**Exercise**
Output every record below exactly.

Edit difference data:
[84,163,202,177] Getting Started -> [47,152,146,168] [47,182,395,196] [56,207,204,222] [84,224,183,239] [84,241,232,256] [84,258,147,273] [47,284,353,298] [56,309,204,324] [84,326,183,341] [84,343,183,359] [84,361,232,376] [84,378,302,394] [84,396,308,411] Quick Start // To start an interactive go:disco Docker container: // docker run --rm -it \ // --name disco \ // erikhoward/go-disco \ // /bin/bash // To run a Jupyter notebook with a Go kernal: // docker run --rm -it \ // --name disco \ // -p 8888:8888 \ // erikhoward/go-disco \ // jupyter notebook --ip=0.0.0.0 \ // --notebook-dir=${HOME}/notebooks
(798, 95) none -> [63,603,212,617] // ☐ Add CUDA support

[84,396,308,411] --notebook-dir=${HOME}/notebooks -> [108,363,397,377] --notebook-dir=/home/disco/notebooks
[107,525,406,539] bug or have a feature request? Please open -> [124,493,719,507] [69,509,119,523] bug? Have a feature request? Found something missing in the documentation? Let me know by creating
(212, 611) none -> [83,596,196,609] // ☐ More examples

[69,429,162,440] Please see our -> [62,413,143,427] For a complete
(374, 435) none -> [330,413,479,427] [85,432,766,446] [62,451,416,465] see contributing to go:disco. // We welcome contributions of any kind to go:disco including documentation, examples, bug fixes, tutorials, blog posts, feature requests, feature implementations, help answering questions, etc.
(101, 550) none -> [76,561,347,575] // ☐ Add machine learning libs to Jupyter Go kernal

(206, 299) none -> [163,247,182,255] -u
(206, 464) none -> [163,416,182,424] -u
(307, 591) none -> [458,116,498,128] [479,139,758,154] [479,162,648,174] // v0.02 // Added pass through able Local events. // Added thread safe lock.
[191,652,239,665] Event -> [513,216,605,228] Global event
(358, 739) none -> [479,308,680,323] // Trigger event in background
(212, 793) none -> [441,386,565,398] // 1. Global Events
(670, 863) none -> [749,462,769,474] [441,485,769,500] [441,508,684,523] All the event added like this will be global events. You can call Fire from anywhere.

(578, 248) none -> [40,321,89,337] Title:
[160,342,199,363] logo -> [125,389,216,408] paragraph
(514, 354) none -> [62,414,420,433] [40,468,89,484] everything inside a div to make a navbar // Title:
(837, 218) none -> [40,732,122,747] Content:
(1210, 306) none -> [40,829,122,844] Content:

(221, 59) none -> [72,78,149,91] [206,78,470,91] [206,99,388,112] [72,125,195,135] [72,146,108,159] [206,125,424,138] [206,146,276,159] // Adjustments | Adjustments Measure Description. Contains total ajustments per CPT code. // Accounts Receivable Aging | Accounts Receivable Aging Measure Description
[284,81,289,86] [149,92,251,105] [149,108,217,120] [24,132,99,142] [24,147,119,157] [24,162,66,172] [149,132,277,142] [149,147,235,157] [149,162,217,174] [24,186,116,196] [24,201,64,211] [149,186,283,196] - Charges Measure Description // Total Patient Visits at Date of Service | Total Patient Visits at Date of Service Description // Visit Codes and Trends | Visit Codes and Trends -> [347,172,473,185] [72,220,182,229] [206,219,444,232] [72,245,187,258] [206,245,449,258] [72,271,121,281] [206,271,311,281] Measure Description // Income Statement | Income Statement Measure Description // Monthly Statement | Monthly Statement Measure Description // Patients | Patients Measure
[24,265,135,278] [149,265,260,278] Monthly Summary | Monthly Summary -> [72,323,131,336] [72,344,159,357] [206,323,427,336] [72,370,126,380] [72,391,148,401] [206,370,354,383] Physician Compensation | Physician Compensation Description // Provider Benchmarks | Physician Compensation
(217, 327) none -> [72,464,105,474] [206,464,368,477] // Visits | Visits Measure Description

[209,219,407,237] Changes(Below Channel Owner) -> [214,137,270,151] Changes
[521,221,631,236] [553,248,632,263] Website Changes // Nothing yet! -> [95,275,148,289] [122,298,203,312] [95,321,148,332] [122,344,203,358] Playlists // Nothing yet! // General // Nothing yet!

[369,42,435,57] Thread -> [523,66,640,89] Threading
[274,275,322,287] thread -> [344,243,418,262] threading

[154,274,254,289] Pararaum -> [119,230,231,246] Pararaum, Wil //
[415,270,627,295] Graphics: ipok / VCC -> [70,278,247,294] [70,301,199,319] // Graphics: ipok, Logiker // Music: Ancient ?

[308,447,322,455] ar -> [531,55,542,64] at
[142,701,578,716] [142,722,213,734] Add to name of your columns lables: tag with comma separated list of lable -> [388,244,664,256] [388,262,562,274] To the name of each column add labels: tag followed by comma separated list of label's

**Output of the task**
[84,163,202,177] Getting Started -> [47,152,146,168] [47,182,395,196] [56,207,204,222] [84,224,183,239] [84,241,232,256] [84,258,147,273] [47,284,353,298] [56,309,204,324] [84,326,183,341] [84,343,183,359] [84,361,232,376] [84,378,302,394] [84,396,308,411] Quick Start // To start an interactive go:disco Docker container: // docker run --rm -it \ // --name disco \ // erikhoward/go-disco \ // /bin/bash // To run a Jupyter notebook with a Go kernal: // docker run --rm -it \ // --name disco \ // -p 8888:8888 \ // erikhoward/go-disco \ // jupyter notebook --ip=0.0.0.0 \ // --notebook-dir=${HOME}/notebooks
(798, 95) none -> [63,603,212,617] // ☐ Add CUDA support

[84,396,308,411] --notebook-dir=${HOME}/notebooks -> [108,363,397,377] --notebook-dir=/home/disco/notebooks
[107,525,406,539] bug or have a feature request? Please open -> [124,493,719,507] [69,509,119,523] bug? Have a feature request? Found something missing in the documentation? Let me know by creating
(212, 611) none -> [83,596,196,609] // ☐ More examples

[69,429,162,440] Please see our -> [62,413,143,427] For a complete
(374, 435) none -> [330,413,479,427] [85,432,766,446] [62,451,416,465] see contributing to go:disco. // We welcome contributions of any kind to go:disco including documentation, examples, bug fixes, tutorials, blog posts, feature requests, feature implementations, help answering questions, etc.
(101, 550) none -> [76,561,347,575] // ☐ Add machine learning libs to Jupyter Go kernal

(206, 299) none -> [163,247,182,255] -u
(206, 464) none -> [163,416,182,424] -u
(307, 591) none -> [458,116,498,128] [479,139,758,154] [479,162,648,174] // v0.02 // Added pass through able Local events. // Added thread safe lock.
[191,652,239,665] Event -> [513,216,605,228] Global event
(358, 739) none -> [479,308,680,323] // Trigger event in background
(212, 793) none -> [441,386,565,398] // 1. Global Events
(670, 863) none -> [749,462,769,474] [441,485,769,500] [441,508,684,523] All the event added like this will be global events. You can call Fire from anywhere.

(578, 248) none -> [40,321,89,337] Title:
[160,342,199,363] logo -> [125,389,216,408] paragraph
(514, 354) none -> [62,414,420,433] [40,468,89,484] everything inside a div to make a navbar // Title:
(837, 218) none -> [40,732,122,747] Content:
(1210, 306) none -> [40,829,122,844] Content:

(221, 59) none -> [72,78,149,91] [206,78,470,91] [206,99,388,112] [72,125,195,135] [72,146,108,159] [206,125,424,138] [206,146,276,159] // Adjustments | Adjustments Measure Description. Contains total ajustments per CPT code. // Accounts Receivable Aging | Accounts Receivable Aging Measure Description
[284,81,289,86] [149,92,251,105] [149,108,217,120] [24,132,99,142] [24,147,119,157] [24,162,66,172] [149,132,277,142] [149,147,235,157] [149,162,217,174] [24,186,116,196] [24,201,64,211] [149,186,283,196] - Charges Measure Description // Total Patient Visits at Date of Service | Total Patient Visits at Date of Service Description // Visit Codes and Trends | Visit Codes and Trends -> [347,172,473,185] [72,220,182,229] [206,219,444,232] [72,245,187,258] [206,245,449,258] [72,271,121,281] [206,271,311,281] Measure Description // Income Statement | Income Statement Measure Description // Monthly Statement | Monthly Statement Measure Description // Patients | Patients Measure
[24,265,135,278] [149,265,260,278] Monthly Summary | Monthly Summary -> [72,323,131,336] [72,344,159,357] [206,323,427,336] [72,370,126,380] [72,391,148,401] [206,370,354,383] Physician Compensation | Physician Compensation Description // Provider Benchmarks | Physician Compensation
(217, 327) none -> [72,464,105,474] [206,464,368,477] // Visits | Visits Measure Description

[209,219,407,237] Changes(Below Channel Owner) -> [214,137,270,151] Changes
[521,221,631,236] [553,248,632,263] Website Changes // Nothing yet! -> [95,275,148,289] [122,298,203,312] [95,321,148,332] [122,344,203,358] Playlists // Nothing yet! // General // Nothing yet!

[369,42,435,57] Thread -> [523,66,640,89] Threading
[274,275,322,287] thread -> [344,243,418,262] threading

[154,274,254,289] Pararaum -> [119,230,231,246] Pararaum, Wil //
[415,270,627,295] Graphics: ipok / VCC -> [70,278,247,294] [70,301,199,319] // Graphics: ipok, Logiker // Music: Ancient ?

[308,447,322,455] ar -> [531,55,542,64] at
[142,701,578,716] [142,722,213,734] Add to name of your columns lables: tag with comma separated list of lable -> [388,244,664,256] [388,262,562,274] To the name of each column add labels: tag followed by comma separated list of label's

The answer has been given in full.